Shanghai exchange freezes broker account after sell-off causes two major stocks to plunge
Broker found to have sold a ‘massive’ number of shares in Ping An Insurance and Industrial Bank, causing a sudden slump in stock prices
The Shanghai Stock Exchange suspended an unnamed brokerage’s trading account on Wednesday for causing share-price plunges in two of the country’s bluechip stocks, as the regulator’s intensified its moves to clamp down on market manipulation.
The broker was found to have sold a “massive” number of shares in Ping An Insurance and Industrial Bank at about 2.28pm that day, causing a sudden slump in stock prices, the city’s exchange said on its official micro-blog.

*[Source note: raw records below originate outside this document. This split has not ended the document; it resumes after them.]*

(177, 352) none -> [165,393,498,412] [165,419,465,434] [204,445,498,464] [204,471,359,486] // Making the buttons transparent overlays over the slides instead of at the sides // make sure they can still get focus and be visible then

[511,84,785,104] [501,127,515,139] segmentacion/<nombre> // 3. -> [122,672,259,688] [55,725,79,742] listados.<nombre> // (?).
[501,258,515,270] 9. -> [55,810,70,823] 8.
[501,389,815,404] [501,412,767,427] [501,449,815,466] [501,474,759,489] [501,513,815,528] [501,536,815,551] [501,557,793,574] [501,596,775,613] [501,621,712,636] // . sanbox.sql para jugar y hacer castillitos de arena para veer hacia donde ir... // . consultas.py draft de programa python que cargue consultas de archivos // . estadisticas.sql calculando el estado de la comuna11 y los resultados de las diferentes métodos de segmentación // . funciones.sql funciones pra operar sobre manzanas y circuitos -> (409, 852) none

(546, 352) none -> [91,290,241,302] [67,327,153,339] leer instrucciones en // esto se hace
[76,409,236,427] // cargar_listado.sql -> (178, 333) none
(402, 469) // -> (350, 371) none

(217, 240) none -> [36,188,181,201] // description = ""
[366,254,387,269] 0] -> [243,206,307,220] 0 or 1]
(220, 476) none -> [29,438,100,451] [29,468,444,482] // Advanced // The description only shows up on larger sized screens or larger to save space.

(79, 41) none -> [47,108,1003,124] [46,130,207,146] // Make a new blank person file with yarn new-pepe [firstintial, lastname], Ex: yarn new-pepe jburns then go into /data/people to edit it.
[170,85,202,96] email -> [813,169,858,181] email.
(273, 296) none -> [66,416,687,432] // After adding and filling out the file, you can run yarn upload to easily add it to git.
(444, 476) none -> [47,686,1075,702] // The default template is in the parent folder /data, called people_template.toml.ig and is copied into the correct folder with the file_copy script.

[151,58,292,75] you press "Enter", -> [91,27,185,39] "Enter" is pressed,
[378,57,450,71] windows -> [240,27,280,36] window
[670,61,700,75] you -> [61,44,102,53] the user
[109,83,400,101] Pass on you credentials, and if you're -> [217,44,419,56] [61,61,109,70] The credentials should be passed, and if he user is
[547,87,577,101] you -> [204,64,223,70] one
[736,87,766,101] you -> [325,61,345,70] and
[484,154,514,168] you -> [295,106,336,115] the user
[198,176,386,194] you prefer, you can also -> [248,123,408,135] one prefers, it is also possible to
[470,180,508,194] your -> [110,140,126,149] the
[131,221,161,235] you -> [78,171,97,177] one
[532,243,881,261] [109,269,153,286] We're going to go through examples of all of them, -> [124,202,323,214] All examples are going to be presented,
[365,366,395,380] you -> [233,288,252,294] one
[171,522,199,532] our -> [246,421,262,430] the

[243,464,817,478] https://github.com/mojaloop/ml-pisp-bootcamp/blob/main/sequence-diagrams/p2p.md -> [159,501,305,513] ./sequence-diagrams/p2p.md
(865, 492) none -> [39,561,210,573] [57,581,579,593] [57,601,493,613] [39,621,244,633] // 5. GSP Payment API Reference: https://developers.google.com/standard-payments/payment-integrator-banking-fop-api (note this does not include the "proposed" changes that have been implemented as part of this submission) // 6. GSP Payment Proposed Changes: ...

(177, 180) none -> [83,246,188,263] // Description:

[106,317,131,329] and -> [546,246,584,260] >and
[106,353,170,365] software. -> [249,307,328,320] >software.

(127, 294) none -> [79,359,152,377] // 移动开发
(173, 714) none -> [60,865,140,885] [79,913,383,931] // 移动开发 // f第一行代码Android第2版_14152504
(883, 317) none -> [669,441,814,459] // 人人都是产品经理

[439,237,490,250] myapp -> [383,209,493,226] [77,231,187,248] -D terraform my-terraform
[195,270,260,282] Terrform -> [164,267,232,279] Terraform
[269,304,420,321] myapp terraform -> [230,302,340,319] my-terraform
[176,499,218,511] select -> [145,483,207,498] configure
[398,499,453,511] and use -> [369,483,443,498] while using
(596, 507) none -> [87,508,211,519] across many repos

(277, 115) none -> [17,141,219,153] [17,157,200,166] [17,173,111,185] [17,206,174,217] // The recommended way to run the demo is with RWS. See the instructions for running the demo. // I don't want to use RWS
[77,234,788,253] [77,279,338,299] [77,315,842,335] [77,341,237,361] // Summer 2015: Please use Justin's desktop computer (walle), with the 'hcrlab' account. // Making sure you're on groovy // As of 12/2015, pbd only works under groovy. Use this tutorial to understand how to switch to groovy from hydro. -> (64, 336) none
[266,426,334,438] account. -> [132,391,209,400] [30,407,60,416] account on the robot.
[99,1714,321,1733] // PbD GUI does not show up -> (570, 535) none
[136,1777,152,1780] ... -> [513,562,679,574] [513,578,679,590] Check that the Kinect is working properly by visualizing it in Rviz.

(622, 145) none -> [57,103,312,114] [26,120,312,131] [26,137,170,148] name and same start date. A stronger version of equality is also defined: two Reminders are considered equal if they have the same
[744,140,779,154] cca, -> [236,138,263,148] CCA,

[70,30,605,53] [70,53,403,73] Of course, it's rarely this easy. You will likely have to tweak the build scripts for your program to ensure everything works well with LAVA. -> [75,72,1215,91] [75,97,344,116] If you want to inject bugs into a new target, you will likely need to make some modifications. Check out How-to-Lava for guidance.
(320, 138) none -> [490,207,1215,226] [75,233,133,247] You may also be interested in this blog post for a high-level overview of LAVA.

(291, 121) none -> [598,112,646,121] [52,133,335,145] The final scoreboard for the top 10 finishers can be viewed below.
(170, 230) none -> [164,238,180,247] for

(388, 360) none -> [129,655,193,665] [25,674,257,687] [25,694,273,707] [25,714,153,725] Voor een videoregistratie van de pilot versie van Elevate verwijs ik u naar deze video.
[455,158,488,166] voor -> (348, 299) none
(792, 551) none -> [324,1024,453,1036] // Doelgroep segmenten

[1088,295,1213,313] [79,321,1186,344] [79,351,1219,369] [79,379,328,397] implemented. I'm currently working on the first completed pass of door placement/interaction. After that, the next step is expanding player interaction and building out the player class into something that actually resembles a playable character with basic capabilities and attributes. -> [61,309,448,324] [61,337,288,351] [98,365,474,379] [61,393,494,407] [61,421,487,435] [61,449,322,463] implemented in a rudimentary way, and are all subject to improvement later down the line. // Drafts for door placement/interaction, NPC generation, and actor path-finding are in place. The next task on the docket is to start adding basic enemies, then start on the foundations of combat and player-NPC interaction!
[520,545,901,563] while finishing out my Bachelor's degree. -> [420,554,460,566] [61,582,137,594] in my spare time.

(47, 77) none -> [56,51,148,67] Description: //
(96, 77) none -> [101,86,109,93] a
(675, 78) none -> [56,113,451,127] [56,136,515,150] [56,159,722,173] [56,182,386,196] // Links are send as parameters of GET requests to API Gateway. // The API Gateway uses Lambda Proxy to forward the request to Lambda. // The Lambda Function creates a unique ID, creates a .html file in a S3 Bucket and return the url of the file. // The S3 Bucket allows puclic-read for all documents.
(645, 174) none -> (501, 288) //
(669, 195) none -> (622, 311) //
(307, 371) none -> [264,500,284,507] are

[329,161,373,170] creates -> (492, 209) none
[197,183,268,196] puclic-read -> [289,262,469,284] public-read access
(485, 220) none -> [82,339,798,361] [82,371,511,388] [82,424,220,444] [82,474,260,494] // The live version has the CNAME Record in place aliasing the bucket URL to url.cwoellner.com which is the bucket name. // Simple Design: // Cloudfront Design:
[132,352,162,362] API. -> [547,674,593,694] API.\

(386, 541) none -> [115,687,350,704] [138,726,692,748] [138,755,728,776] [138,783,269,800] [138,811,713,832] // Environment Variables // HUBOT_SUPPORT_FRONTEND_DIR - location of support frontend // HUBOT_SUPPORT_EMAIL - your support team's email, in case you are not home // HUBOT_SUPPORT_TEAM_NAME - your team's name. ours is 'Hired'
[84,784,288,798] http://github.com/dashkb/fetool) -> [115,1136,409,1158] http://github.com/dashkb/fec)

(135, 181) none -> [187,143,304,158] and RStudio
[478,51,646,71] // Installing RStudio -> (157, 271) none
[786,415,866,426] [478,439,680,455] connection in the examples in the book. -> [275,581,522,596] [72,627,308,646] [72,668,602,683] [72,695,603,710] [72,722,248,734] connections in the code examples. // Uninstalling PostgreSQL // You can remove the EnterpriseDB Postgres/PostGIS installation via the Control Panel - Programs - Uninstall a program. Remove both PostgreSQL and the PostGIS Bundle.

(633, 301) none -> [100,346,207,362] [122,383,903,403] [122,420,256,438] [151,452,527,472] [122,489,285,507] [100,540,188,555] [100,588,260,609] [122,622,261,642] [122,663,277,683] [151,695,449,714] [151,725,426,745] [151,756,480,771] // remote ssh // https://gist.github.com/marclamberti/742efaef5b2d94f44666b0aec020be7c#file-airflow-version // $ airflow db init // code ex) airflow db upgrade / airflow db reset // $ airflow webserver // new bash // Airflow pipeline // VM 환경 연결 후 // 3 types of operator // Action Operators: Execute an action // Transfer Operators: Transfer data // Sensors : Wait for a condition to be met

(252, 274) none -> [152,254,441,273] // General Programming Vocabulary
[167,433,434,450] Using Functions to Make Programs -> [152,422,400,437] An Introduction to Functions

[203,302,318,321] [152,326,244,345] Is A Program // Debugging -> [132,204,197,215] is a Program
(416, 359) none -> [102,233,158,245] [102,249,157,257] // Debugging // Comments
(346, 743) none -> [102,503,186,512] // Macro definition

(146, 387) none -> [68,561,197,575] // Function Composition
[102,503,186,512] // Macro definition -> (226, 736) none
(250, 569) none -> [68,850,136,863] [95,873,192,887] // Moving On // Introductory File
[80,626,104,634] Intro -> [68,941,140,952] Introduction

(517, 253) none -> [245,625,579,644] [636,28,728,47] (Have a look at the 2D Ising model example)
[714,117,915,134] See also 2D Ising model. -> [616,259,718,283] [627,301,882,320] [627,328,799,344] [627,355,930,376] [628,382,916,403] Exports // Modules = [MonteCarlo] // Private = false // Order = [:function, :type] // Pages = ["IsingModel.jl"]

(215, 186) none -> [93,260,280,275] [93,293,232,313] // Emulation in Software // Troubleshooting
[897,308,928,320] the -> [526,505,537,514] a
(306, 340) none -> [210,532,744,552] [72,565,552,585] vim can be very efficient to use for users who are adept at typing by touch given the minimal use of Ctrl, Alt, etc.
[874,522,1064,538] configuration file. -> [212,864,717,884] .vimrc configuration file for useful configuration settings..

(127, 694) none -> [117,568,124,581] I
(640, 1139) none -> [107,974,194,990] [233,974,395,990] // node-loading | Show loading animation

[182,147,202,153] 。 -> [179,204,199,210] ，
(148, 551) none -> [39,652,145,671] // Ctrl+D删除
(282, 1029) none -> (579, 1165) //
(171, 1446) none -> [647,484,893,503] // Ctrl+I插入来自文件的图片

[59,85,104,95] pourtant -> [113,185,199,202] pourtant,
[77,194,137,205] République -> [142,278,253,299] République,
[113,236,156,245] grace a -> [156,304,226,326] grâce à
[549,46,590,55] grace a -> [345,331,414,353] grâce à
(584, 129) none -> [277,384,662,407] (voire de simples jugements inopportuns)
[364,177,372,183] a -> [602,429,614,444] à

The exchange has demanded a meeting with senior officials from the brokerage and will carry out further checks on the reasons for the selloff.
Chinese stock regulators have been tightening their oversight of unusual movements in stock trading since Liu Shiyu took the helm of the China Securities Regulatory Commission (CSRC) last year after his predecessor stepped down following a market meltdown in 2015.
Liu has famously vowed to pursue what he’s called “barbarians” and “crocodiles” – terms he uses to refer to market manipulators – to restore order and safeguard small investors.
Shares in Ping An tumbled as much as 3.6 per cent on Wednesday afternoon before closing 0.5 per cent lower, while Industrial Bank’s stock almost recouped a loss of as much as 7.4 per cent in the afternoon session to finish down 1.1 per cent.
“The exchange is taking this kind of action to protect retail investors, in line with Liu’s regulatory ideology,’’ said Wu Kan, a Shanghai-based fund manager at Shanshan Finance.
“These kinds of massive sell-off may cause small investors to make misguided decisions by blindly following the selling, believing the market looks set for increased systemic risk or that something’s wrong with the fundamentals of the two companies.”
In an unprecedented move, the Shanghai exchange last year highlighted specific examples of market manipulation on its micro-blog last year, warning small investors against scams.
Those included “spoofing”, in which manipulators place large numbers of unexecuted bids or offer orders, to lure buyers or sellers by creating false demand.
The regulators’ efforts appear to be paying paid off, with recent volatility receding in a China market that had become well known for its wild swings.
The monthly swing of the benchmark Shanghai Composite Index was 2.8 per cent in March, the lowest on record for a single month.
“In the absence of fundamental changes, unusual movements in share prices are definitely not being allowed now,” said Li Jingyuan, general manager at Shanghai Bingsheng Asset Management.
“Regulators now considers such actions as stock price manipulation.”